À deriva, de Heitor Dhalia

À deriva, de Heitor Dhalia

Arnaldo Sampaio de Moraes Godoy

Quando se termina de assistir “À Deriva “não se tem vontade de se assistir nenhum outro filme. Nunca mais. “À Deriva” é um filme definitivo. Não deixa espaço para a retina e para a alma. É um desses filmes que nos acompanha como um permanente desafio. Faz pensar o que fazemos (ou não fazemos) de nossas vidas.

O argumento desdobra-se em torno da destruição de uma família. Um escritor francês (Vincent Cassel, ele próprio francês e que fala muito bem o português) resiste a se separar de Clarice (Debora Bloch), uma professora, que tem problemas com a bebida e que se considera infeliz no quadro de uma família absolutamente perfeita. Quantas pessoas enquadradas em enredos de famílias absolutamente perfeitas não se sentem, na intimidade, como deslocados, perdidos e infelizes. Ou ainda, quantos dos protagonistas dos quadros de famílias perfeitas não carregam a culpa pelo fato de que esse quadro de felicidade familiar conta com alguns borrões. É inclusive o tema do sacrifício pelos filhos, que pode ser um mote e uma desculpa para a inação.

Aliás, é esta a autorreferência Debora Bloch faz no making-of. O filme toda se desenrola no olhar de Felipa (Laura Neiva, uma revelação), dividida pelas próprias descobertas, a exemplo da relação do pai com uma americana. Mas Felipa desconhece os motivos que a mãe tem para abandonar o marido, e toda a família. É este o grande mistério do enredo.

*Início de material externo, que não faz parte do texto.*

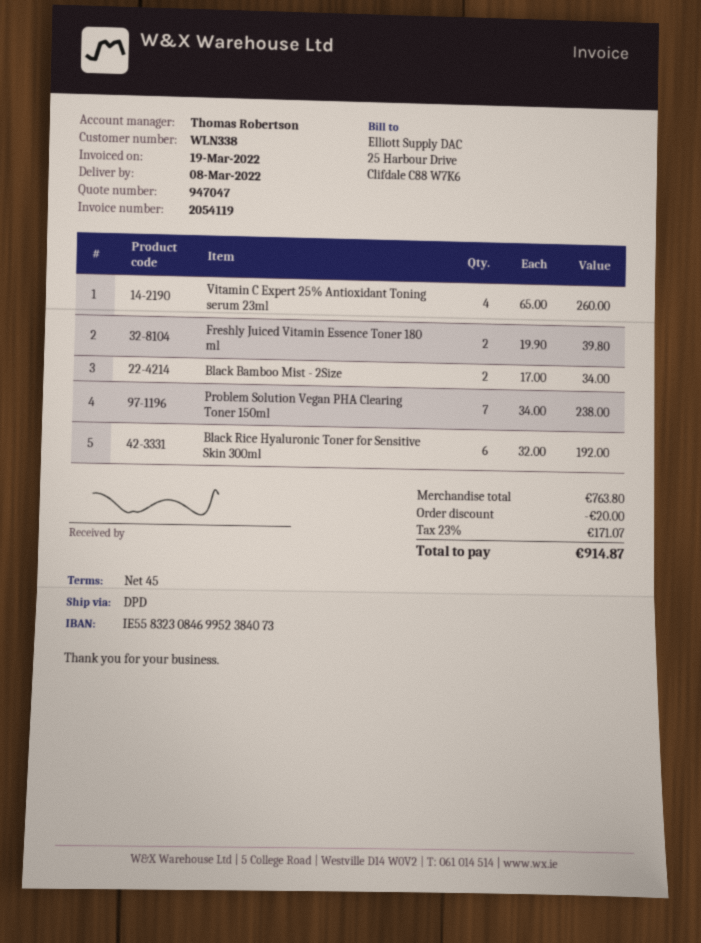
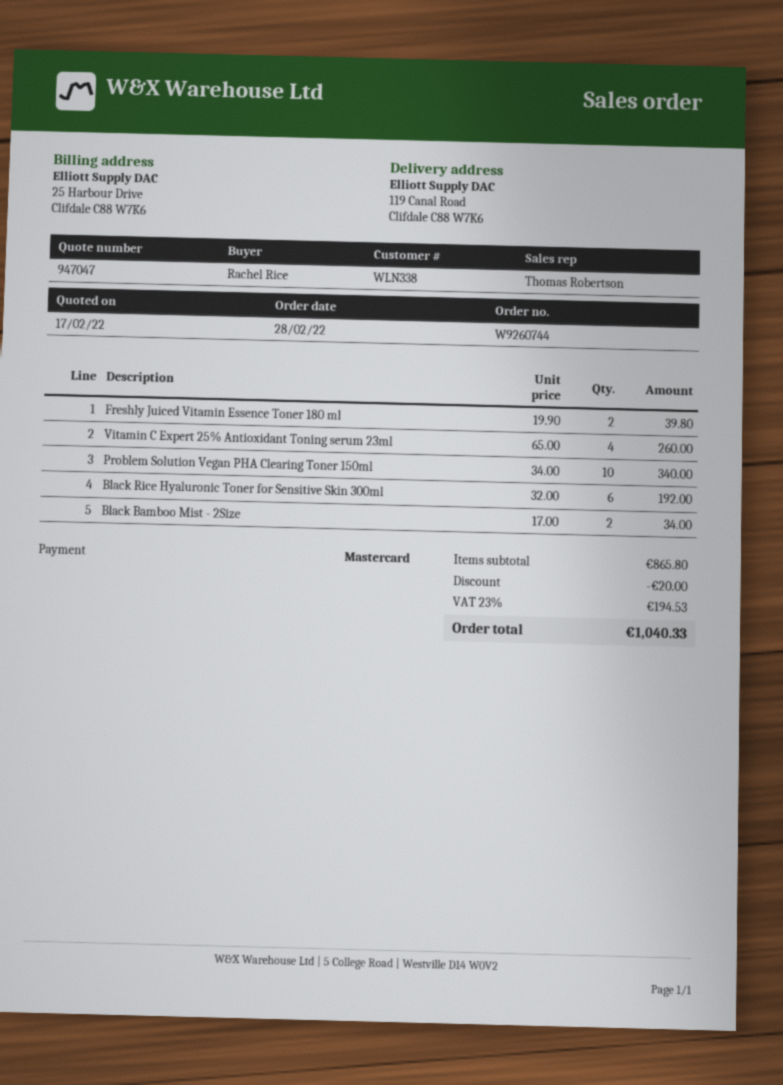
Problem Solution Vegan PHA Clearing Toner 150ml: 7 x 34.00 = 238.00 -> 10 x 34.00 = 340.00
subtotal: 763.80 -> 865.80
tax: 23% = 171.07 -> 23% = 194.53
total: 914.87 -> 1040.33

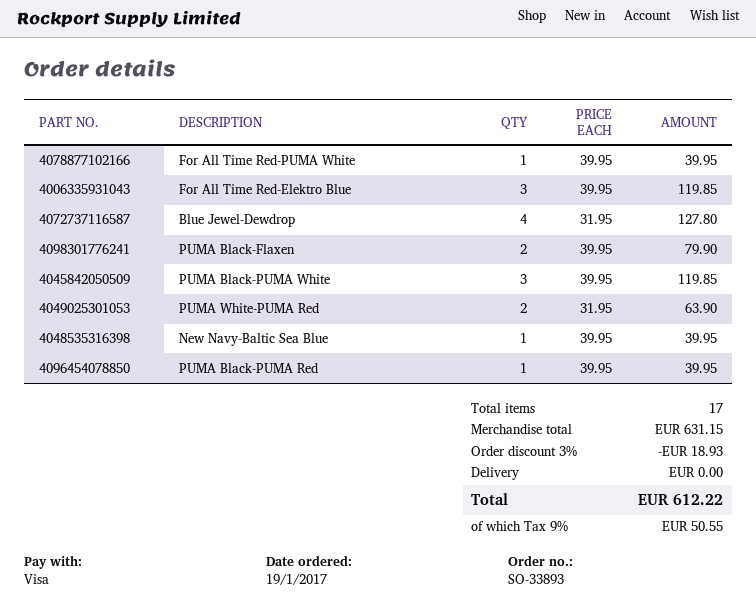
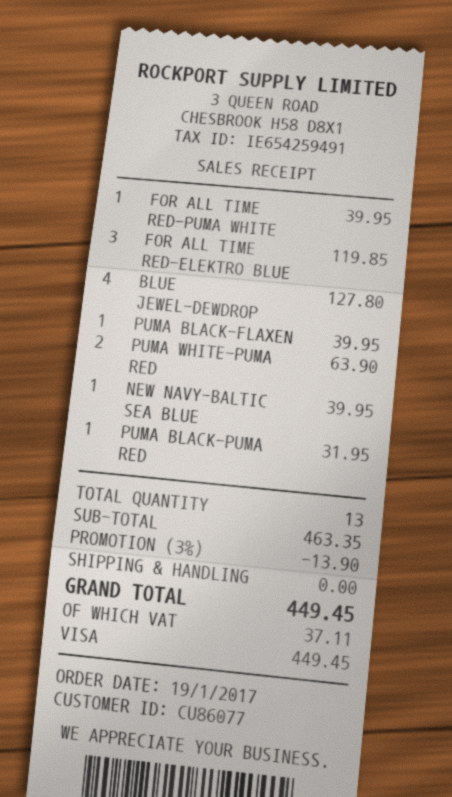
PUMA Black-Flaxen: 2 for 79.90 -> 1 for 39.95
PUMA Black-PUMA White: 3 for 119.85 -> none
PUMA Black-PUMA Red: 1 for 39.95 -> 1 for 31.95
total quantity: 17 -> 13
subtotal: 631.15 -> 463.35
discount: 3% = 18.93 -> 3% = 13.90
tax: 50.55 -> 37.11
total: 612.22 -> 449.45

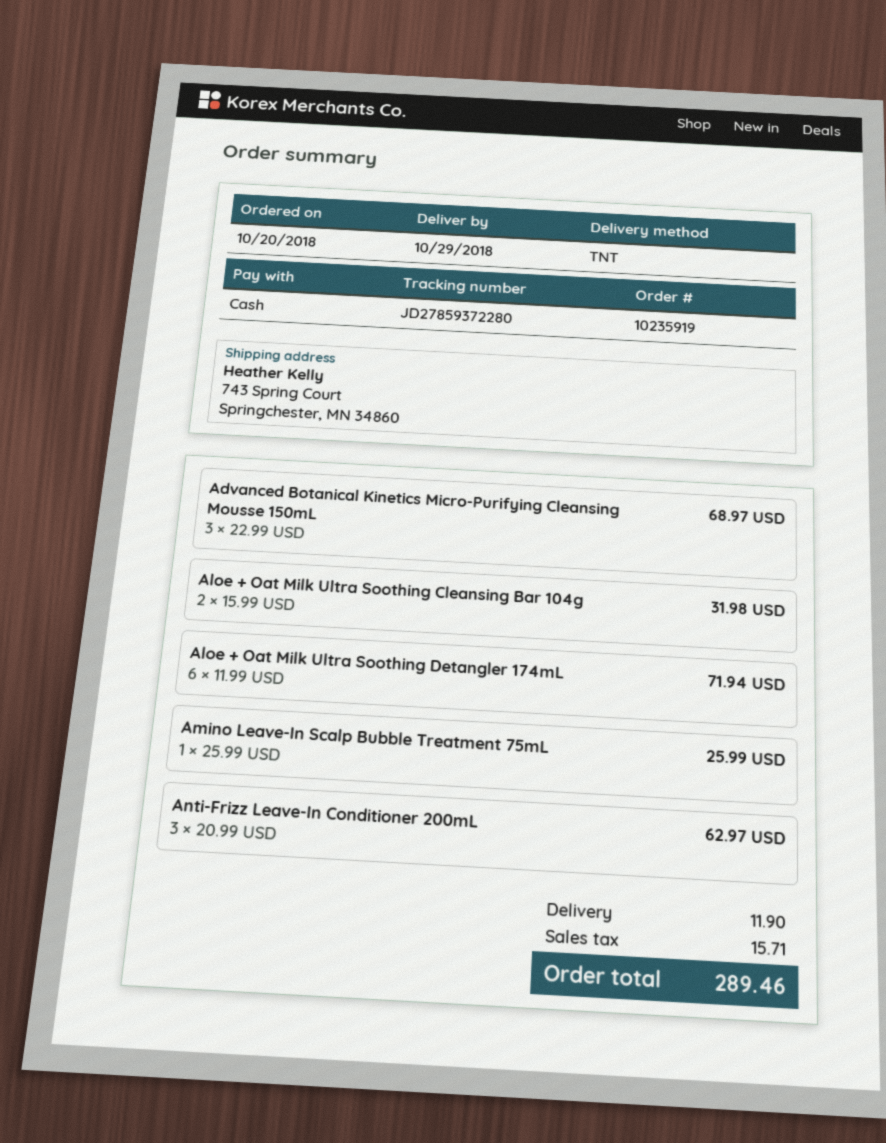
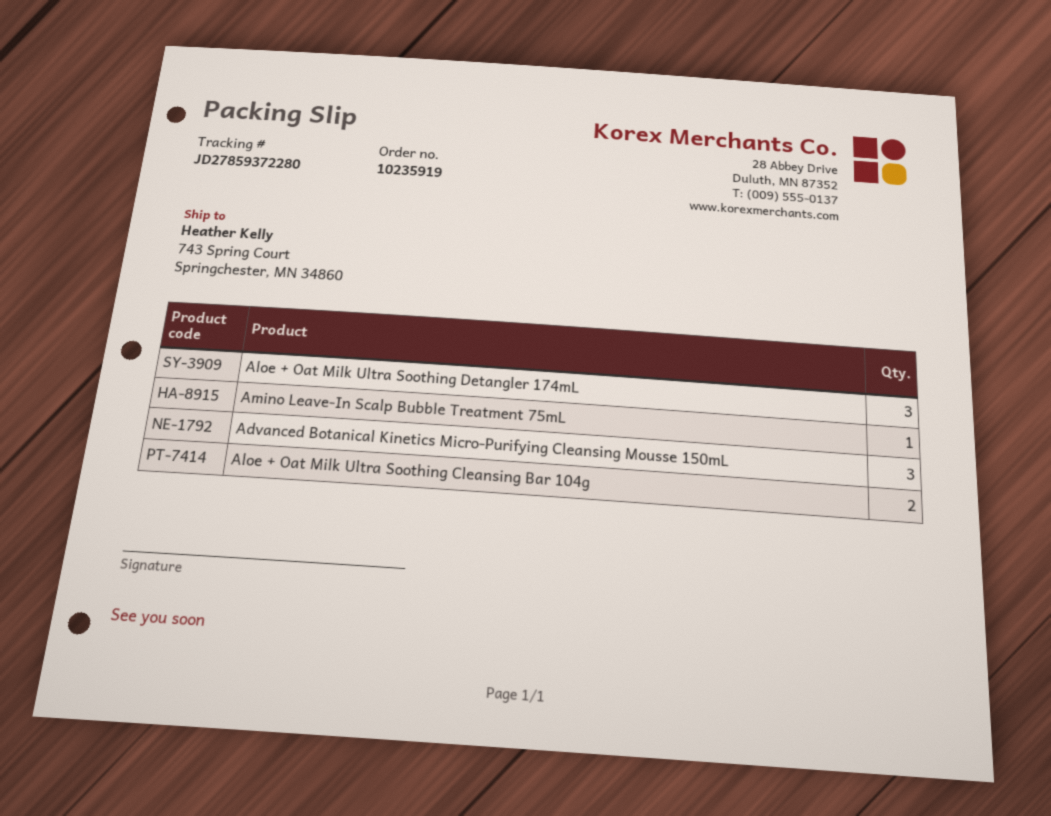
Aloe + Oat Milk Ultra Soothing Detangler 174mL: 6 -> 3
Anti-Frizz Leave-In Conditioner 200mL: 3 -> none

Filmado em Búzios, ambientado no início da década de 1980, e dirigido pelo pernambucano Heitor Dhalia (que também dirigiu O Cheiro do Ralo e Nina), “À Deriva” é a mais absoluta prova de que o cinema brasileiro tem qualidade técnica internacional e que aborda temas universais, como os desencontros existenciais, os impulsos e a fragilização dos laços familiares. Sem culpas. A relação entre pais e filhos que o filme retrata é encantadora.